CI/CD
Automatic deploy on push
Every StackBlaze web service and worker connected to GitHub deploys automatically on every push to the configured branch. The pipeline, from git push to live traffic, typically completes in 60 to 180 seconds depending on your build time.
You can skip a deploy by adding [skip ci] to your commit message. You can also restrict which file paths trigger a deploy, useful for monorepos where docs changes shouldn't rebuild your API server.
Deploy pipeline
Build log
00:00 Cloning github.com/acmecorp/my-api (branch: main)
00:01 Checked out commit a3f9c12, "feat: add rate limiting middleware"
00:02 Detected Node.js 22 (package.json engines)
00:02 Installing dependencies with npm ci...
00:18 Dependencies installed (638 packages in 16.4s)
00:18 Building production image...
00:39 Layer cache hit: base image (saved 14s)
00:41 Image built: sha256:d4e8f1a2b3c9... (182 MB)
00:42 Pushing to internal registry...
00:48 Image pushed successfully
00:49 Rolling update starting (3 replicas)...
01:02 replica-1: updated, readiness probe passed
01:09 replica-2: updated, readiness probe passed
01:16 replica-3: updated, readiness probe passed
01:17 Health check passed, GET / 200 (12ms)
01:17 Deploy complete.

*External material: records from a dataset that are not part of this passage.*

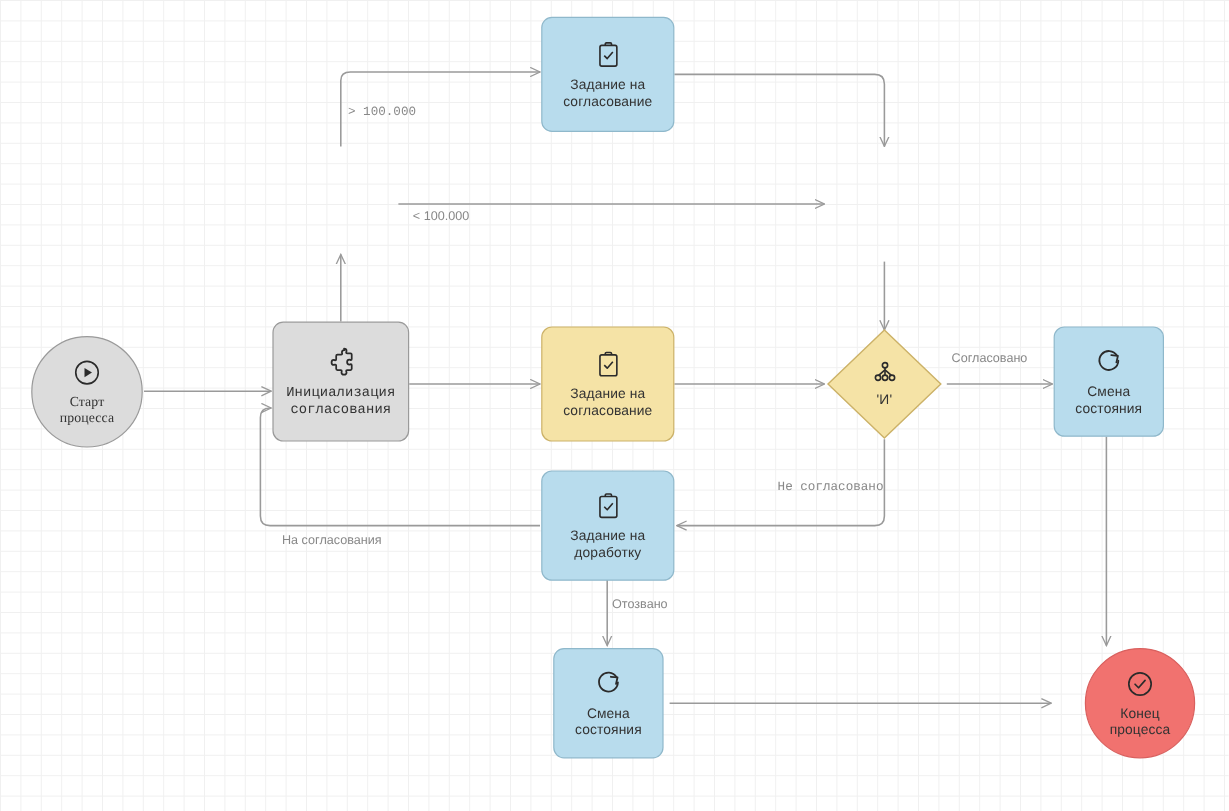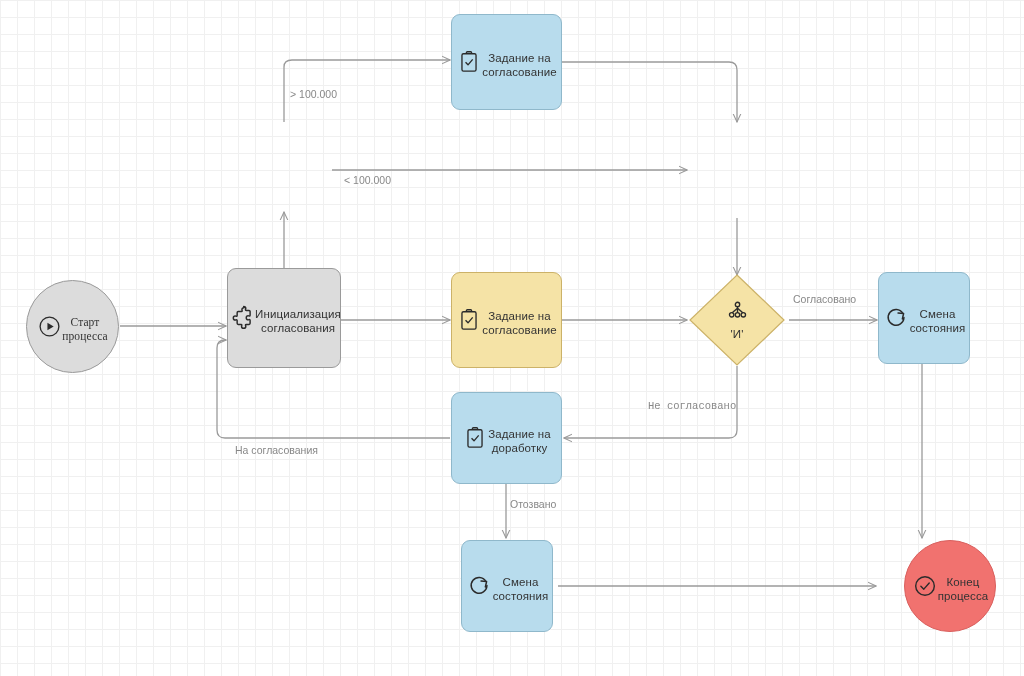--- a/index.html
+++ b/index.html
@@ -33,7 +33,7 @@
     position: absolute;
     box-sizing: border-box;
     display: flex;
-    flex-direction: row;
+    flex-direction: column;
     align-items: center;
     justify-content: center;
   }

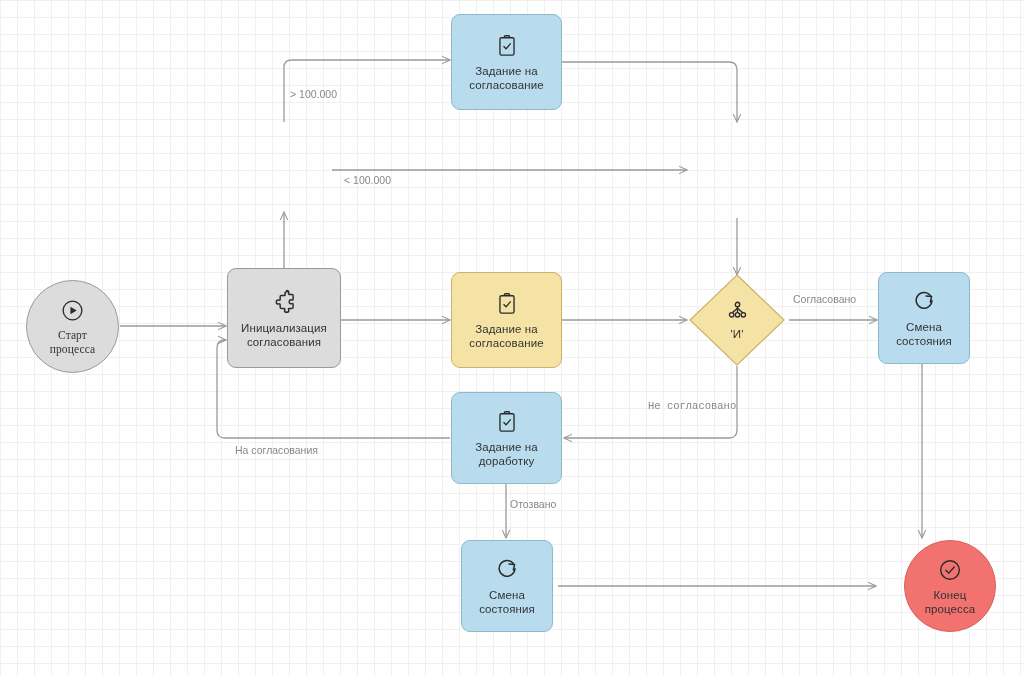--- a/index.html
+++ b/index.html
@@ -138,7 +138,7 @@
     </g>
   </svg>
 
-  <div class="edge-label" style="left:290px; top:88px;">&gt; 100.000</div>
+  <div class="edge-label" style="left:290px; top:88px;font-family:Liberation Mono, monospace;">&gt; 100.000</div>
   <div class="edge-label" style="left:344px; top:174px;text-align:right;">&lt; 100.000</div>
   <div class="edge-label" style="left:793px; top:293px;">Согласовано</div>
   <div class="edge-label" style="left:648px; top:400px;font-family:Liberation Mono, monospace;">Не согласовано</div>

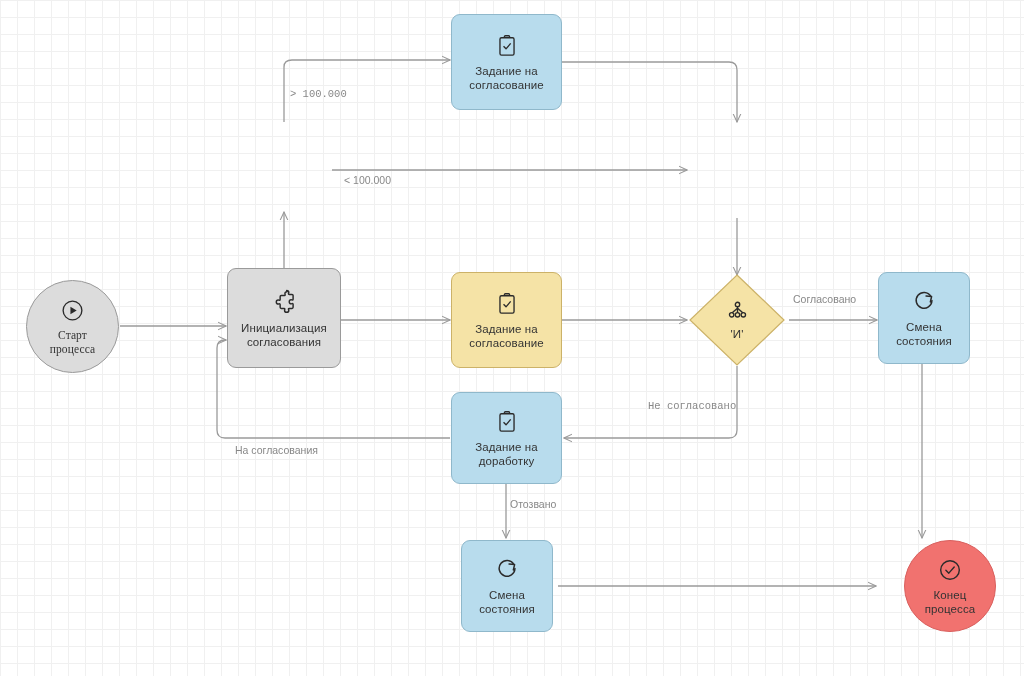--- a/index.html
+++ b/index.html
@@ -156,7 +156,7 @@
 процесса</div>
   </div>
 
-  <div class="node task gray" style="left:227px; top:268px; width:114px; height:100px;">
+  <div class="node task gray" style="left:227px; top:268px; width:114px; height:100px;font-family:Liberation Mono, monospace;">
     <span class="glyph">
       <svg width="28" height="28" viewBox="0 0 24 24" fill="none" stroke="#2b2b2b" stroke-width="1.25" stroke-linejoin="round">
         <path d="M14.6 3.2c-1 0-1.8.7-1.8 1.6 0 .5.2.8.2 1.1 0 .4-.3.6-.7.6H9.6c-.5 0-.9.4-.9.9v2.4c0 .4-.2.7-.6.7-.3 0-.6-.3-1.1-.3-.9 0-1.6.8-1.6 1.8s.7 1.8 1.6 1.8c.5 0 .8-.3 1.1-.3.4 0 .6.3.6.7v2.4c0 .5.4.9.9.9H12c.4 0 .7.2.7.6 0 .3-.2.6-.2 1.1 0 .9.8 1.6 1.8 1.6s1.8-.7 1.8-1.6c0-.5-.3-.8-.3-1.1 0-.4.3-.6.7-.6h2.4c.5 0 .9-.4.9-.9v-2.6c0-.4-.2-.7-.6-.7-.3 0-.6.3-1.1.3-.9 0-1.6-.8-1.6-1.8s.7-1.8 1.6-1.8c.5 0 .8.3 1.1.3.4 0 .6-.3.6-.7V6.4c0-.5-.4-.9-.9-.9h-2.4c-.4 0-.7-.2-.7-.6 0-.3.3-.6.3-1.1 0-.9-.8-1.6-1.8-1.6z"></path>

Live: https://my-api.stackblaze.app
Deploy settings
Auto-deploy
Trigger a deploy on every push to the branch below
Trigger branch
Deploy when commits are pushed to this branch
Ignored paths
Pushes that only change these paths will not trigger a deploy
Under the hood
- GitHub webhook: StackBlaze registers a
pushevent webhook on your repository using a per-project HMAC-SHA256 secret. Incoming payloads are verified against this secret before any build is triggered, preventing spoofed deploys. - Kubernetes Job for the build: each build runs as an isolated Kubernetes Job in a dedicated build namespace. The Job clones your repo, runs your build command in a rootless Kaniko container, and pushes the image to the internal OCI registry. Build logs are streamed via the StackBlaze API.
- Rolling update strategy: deployment uses Kubernetes' default rolling update:
maxSurge: 1, maxUnavailable: 0. This means a new pod is started and passes its readiness probe before an old pod is removed, keeping capacity at 100% throughout. - Layer caching: Docker layer cache is persisted between builds on a per-service volume. If your base image and dependencies haven't changed, those layers are reused, shaving 30“60s off typical build times.
Step by step
Connect GitHub (auto-enabled)
When you create a web service or worker from a GitHub repository, StackBlaze automatically installs a webhook on the repo. No manual setup is required. You can verify this under GitHub → Settings → Webhooks, you'll see a stackblaze.com entry.
Configure the trigger branch
Go to Service → Settings → Deploy. The default trigger branch is "main" (falling back to "master"). You can change this to any branch name, or enter a glob pattern like "release/*" to trigger on all release branches.
Push a commit
Push any commit to the configured branch. To skip a deploy, include [skip ci] or [no deploy] anywhere in your commit message. StackBlaze sees the webhook payload, checks the commit message, and skips the build if either marker is present.
Watch the build logs
Open Service → Deployments to see the in-progress build. Logs stream in real-time, you'll see clone, install, build, and push phases followed by the rolling update. Click any line to copy it to your clipboard.
Service goes live
Once the rolling update completes and health checks pass, the new version receives 100% of traffic. The previous deployment is kept for 24 hours in case you need to roll back.